> [Revision comparison data]:
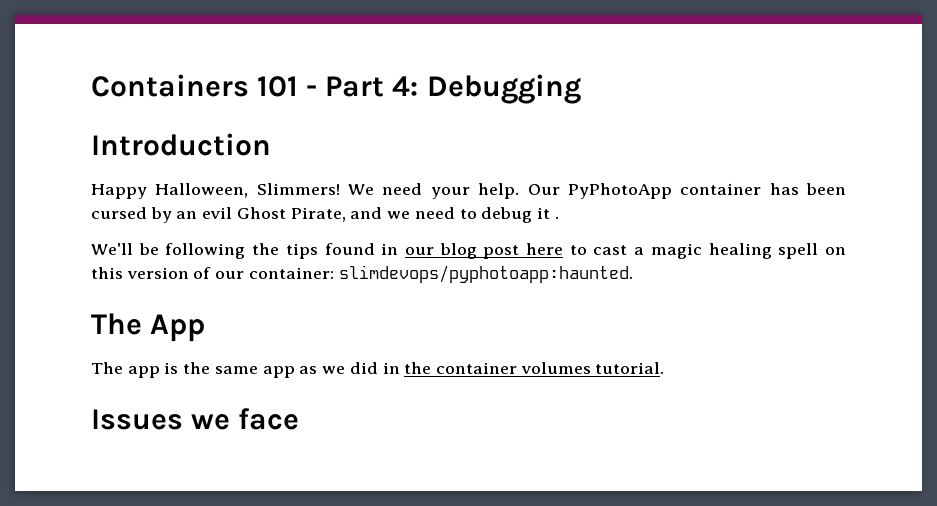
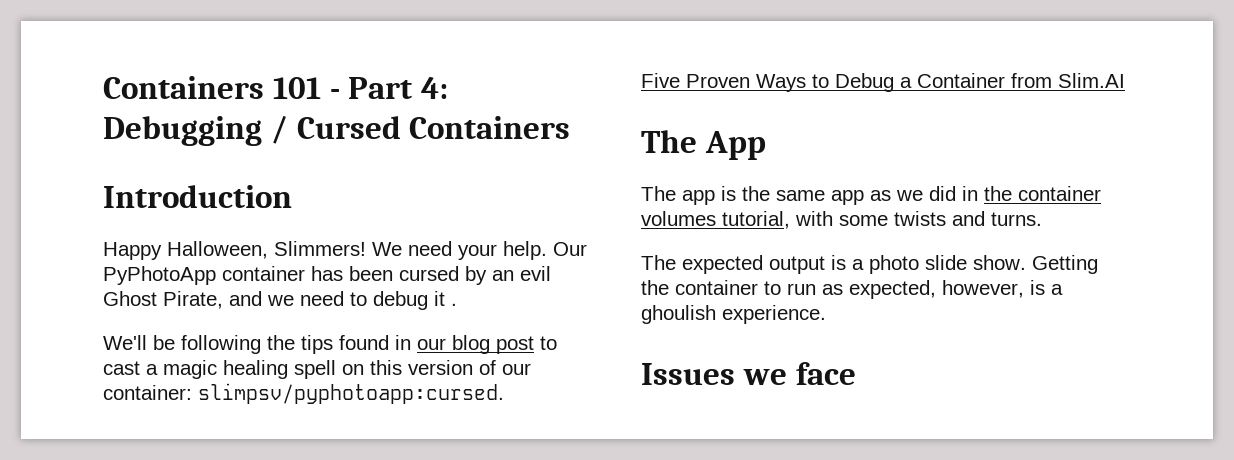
- Containers 101 - Part 4: Debugging
+ Containers 101 - Part 4: Debugging / Cursed Containers
- We'll be following the tips found in our blog post here to cast a magic healing spell on this version of our container: slimdevops/pyphotoapp:haunted.
+ We'll be following the tips found in our blog post to cast a magic healing spell on this version of our container: slimpsv/pyphotoapp:cursed.
+ Five Proven Ways to Debug a Container from Slim.AI
- The app is the same app as we did in the container volumes tutorial.
+ The app is the same app as we did in the container volumes tutorial, with some twists and turns.
+ The expected output is a photo slide show. Getting the container to run as expected, however, is a ghoulish experience.

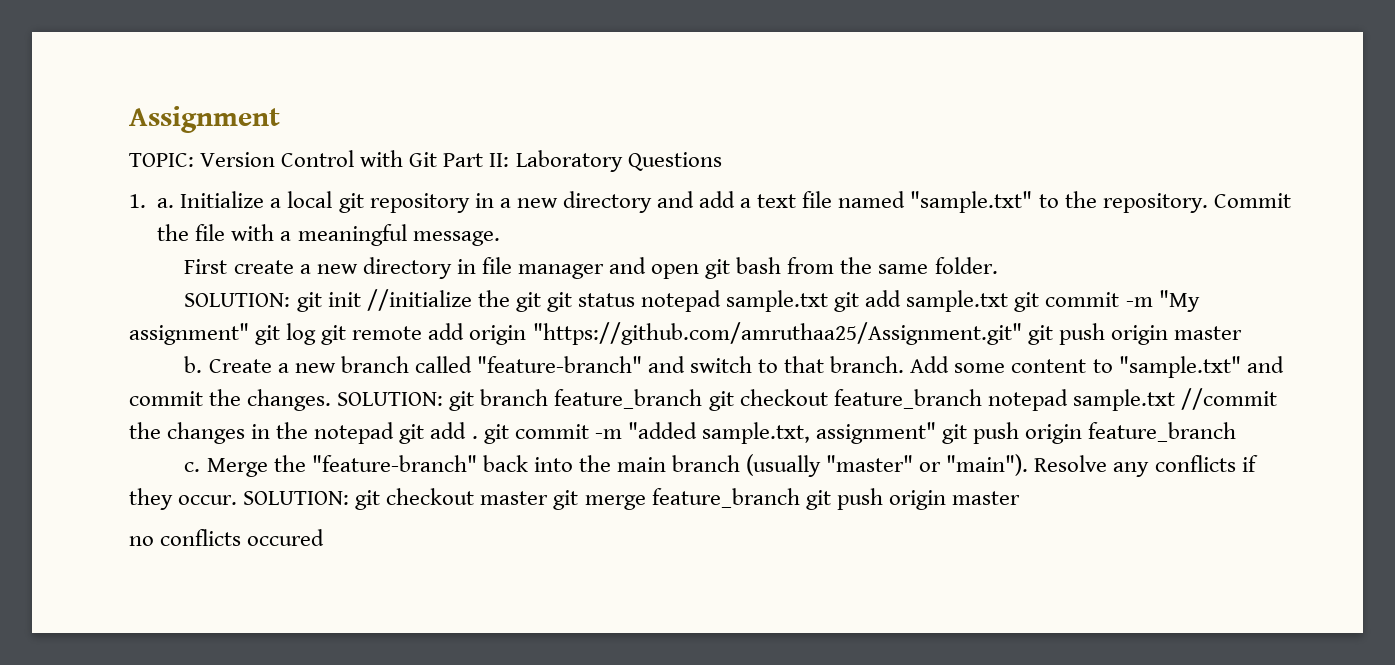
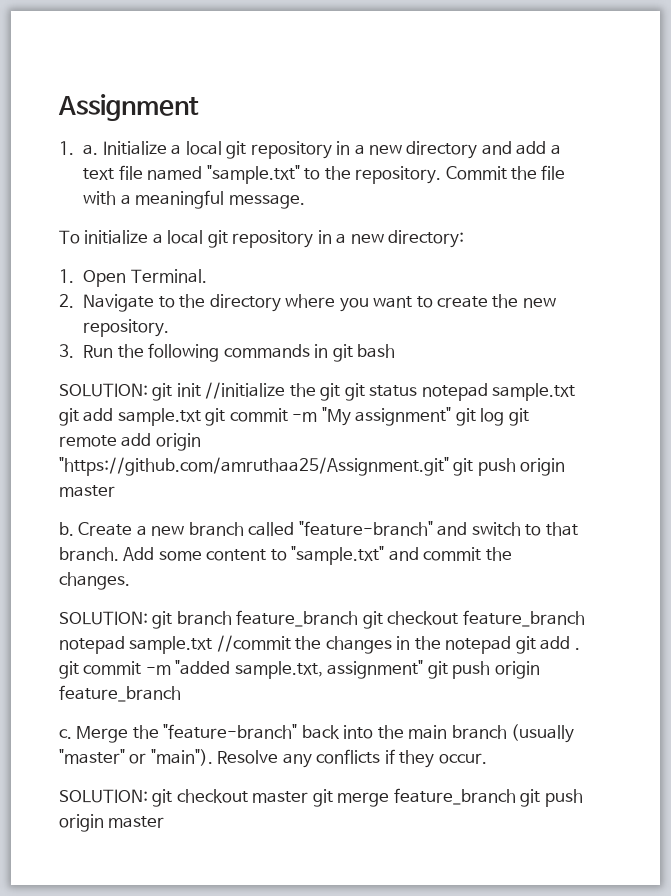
- TOPIC: Version Control with Git Part II: Laboratory Questions
- First create a new directory in file manager and open git bash from the same folder.
+ To initialize a local git repository in a new directory:
+ 1. Open Terminal.
+ 2. Navigate to the directory where you want to create the new repository.
+ 3. Run the following commands in git bash
- Add some content to "sample.txt" and commit the changes. SOLUTION: git branch feature_branch git checkout feature_branch notepad sample.txt //commit the changes in the notepad git add . git commit -m "added sample.txt, assignment" git push origin feature_branch
+ Add some content to "sample.txt" and commit the changes.
+ SOLUTION: git branch feature_branch git checkout feature_branch notepad sample.txt //commit the changes in the notepad git add . git commit -m "added sample.txt, assignment" git push origin feature_branch
- Resolve any conflicts if they occur. SOLUTION: git checkout master git merge feature_branch git push origin master
+ Resolve any conflicts if they occur.
+ SOLUTION: git checkout master git merge feature_branch git push origin master
- no conflicts occured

> [Your task]: Once you have found every line above holding the word "repository", copy those lines.

> [Solution to this task]:
+ To initialize a local git repository in a new directory:
+ 2. Navigate to the directory where you want to create the new repository.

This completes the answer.